DER HANDELSMANN
Die Handelsreisende in Nordrhein-Westfalen lassen sich (grob) in Packenträger (oder Hausierer) und Tödden unterteilen. Packenträger waren Kaufleute mit einem Korb oder 'Kiepe' auf dem Rücken und deshalb wurden sie im Volksmund 'Kiepenkerle' genannt. Sie kamen aus dem Raum Münster bis ins Sauerland. Übrigens ist es nicht so, dass jede zu Fuß gegangen ist. Wenn es einem Handelsreisende besser ging, kaufte er sich ein Reitpferd oder einen hessischen Planwagen mit Pferd. Die Tödden stammten hauptsächlich aus den bekannten Töddendörfern wie Mettingen, Hopsten und Recke und zeichneten sich gegenüber den Packenträger durch einen strengen Organisationsgrad und ein hohes Verkaufswissen aus. Tödden waren oft 12-13 Jahre alt, als sie zum ersten Mal beitraten. Und erst mit 20 durften sie selbstständig zum Kunden gehen. Vermutlich Ende des 18. Jahrhunderts kamen die Töddden auf die Idee, statt Garn und Stoffen zu verkaufen, auch „konfektionierte“ Kleidung an zu bieten. Und das lief so gut, dass einige Tödden einen eigenen Laden gründeten. So gründeten die Brüder Clemens und August Brenninkmeyer aus Mettingen 1841 das erste niederländische Bekleidungslager in Sneek (C&A). Sie zeigten anderen den Weg.

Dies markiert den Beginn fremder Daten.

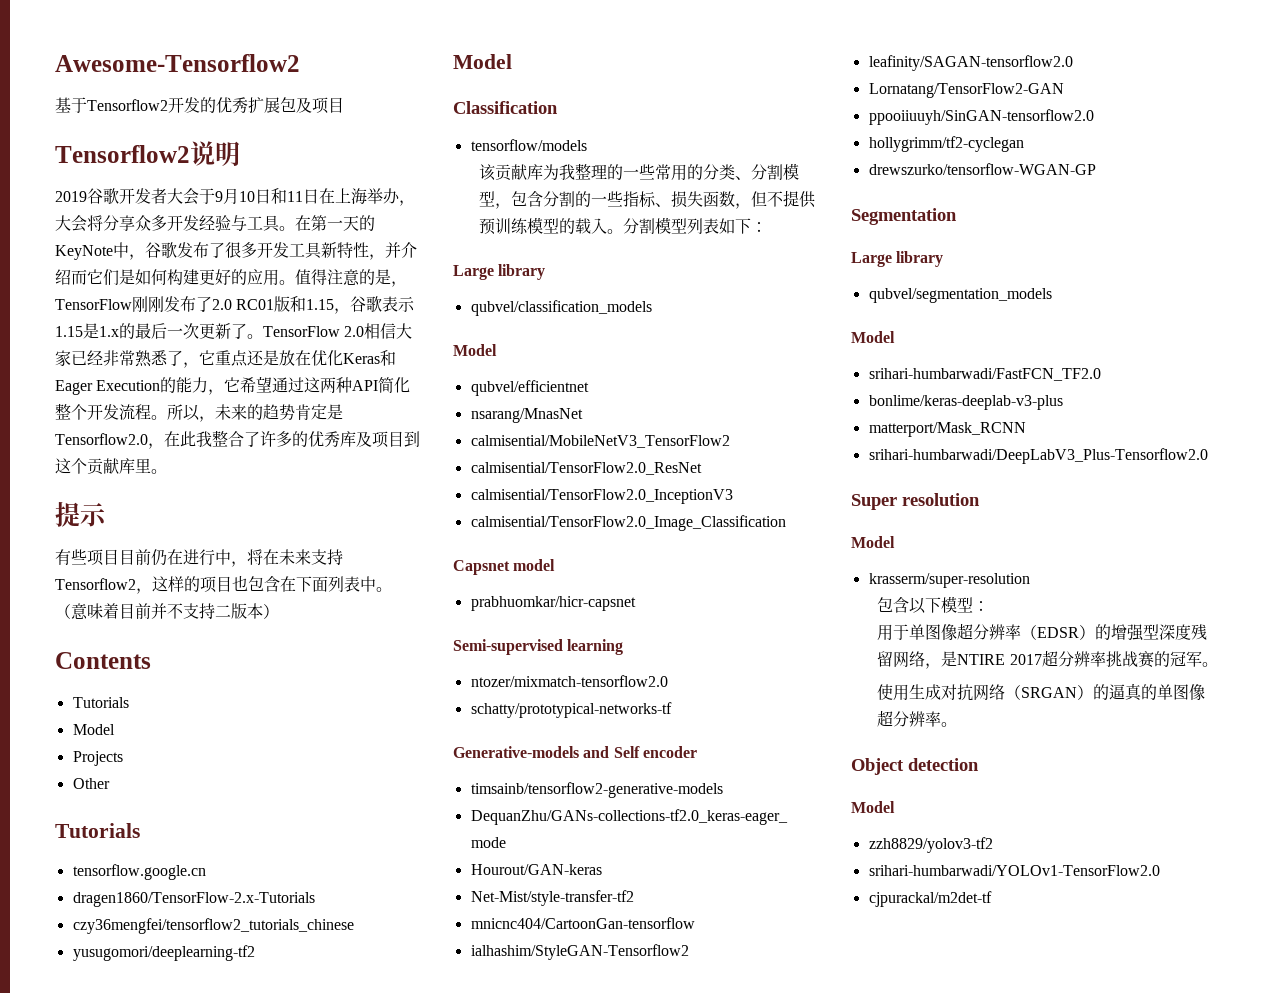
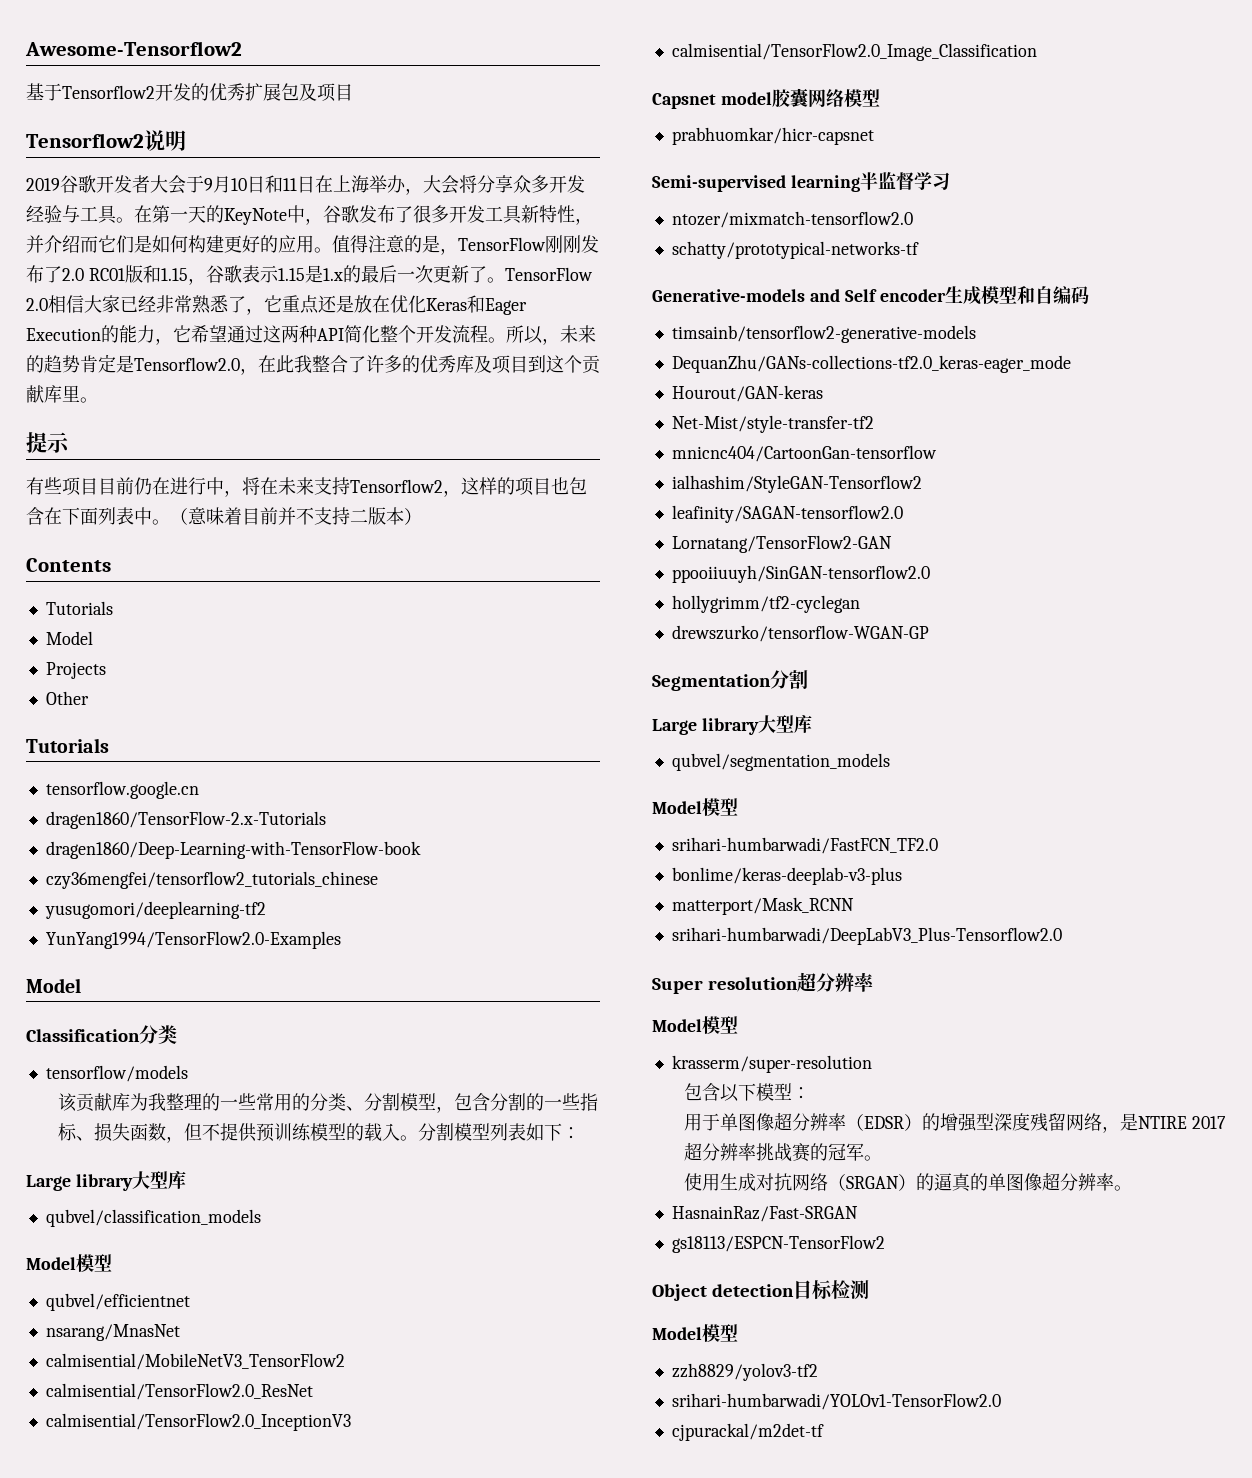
(315, 899) none -> [45,841,421,859] // dragen1860/Deep-Learning-with-TensorFlow-book
(255, 953) none -> [45,931,341,949] // YunYang1994/TensorFlow2.0-Examples
(558, 107) none -> [139,1025,177,1044] 分类
(546, 272) none -> [131,1170,186,1189] 大型库
(497, 350) none -> [76,1254,112,1272] 模型
(556, 565) none -> [771,88,880,107] 胶囊网络模型
(624, 647) none -> [859,172,950,190] 半监督学习
(697, 752) none -> [944,286,1089,305] 生成模型和自编码
[851,251,944,267] // Large library -> [770,670,808,689] [652,714,812,735] 分割 // Large library大型库
(895, 337) none -> [702,798,738,816] 模型
[851,536,895,548] // Model -> [797,972,875,992] [652,1016,738,1034] 超分辨率 // Model模型
(958, 724) none -> [671,1206,858,1222] [671,1235,885,1253] // HasnainRaz/Fast-SRGAN // gs18113/ESPCN-TensorFlow2
[851,801,895,813] // Model -> [793,1280,870,1300] [652,1324,738,1342] 目标检测 // Model模型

Über die Anfänge und Entwicklung von die Sauerländer Wanderhandel gibt es sehr wenig Quellen-belege. In der Mitte des 18. Jahrhunderts hatte er jedoch einen beachtlichen Umfang erreicht. In Grönebach waren etwa 70 % der männlichen Bevölkerung Hausierer oder dienten diesen als Handelsknechte. In Hildfeld waren es 50 % und in Niedersfeld 40 %. Am Anfang stand der Handel mit groben Holz-, Eisen- und Stahlwaren aus der engeren Region. Seit dem 18. Jahrhundert kam der Vertrieb von Holzwaren aus Wittgenstein und hochwertigen Eisen- und Stahlwaren aus der Grafschaft Mark, dem Bergischen Land und oberen Sauerland hinzu. Im 19. Jahrhundert erreichte der Handel den Höhepunkt seiner Bedeutung: im Jahr 1849 zählte die amtliche Statistik im Kreis Brilon 745 Wanderhändler (Winterberg gehörte ab 1819 zum Kreis Brilon).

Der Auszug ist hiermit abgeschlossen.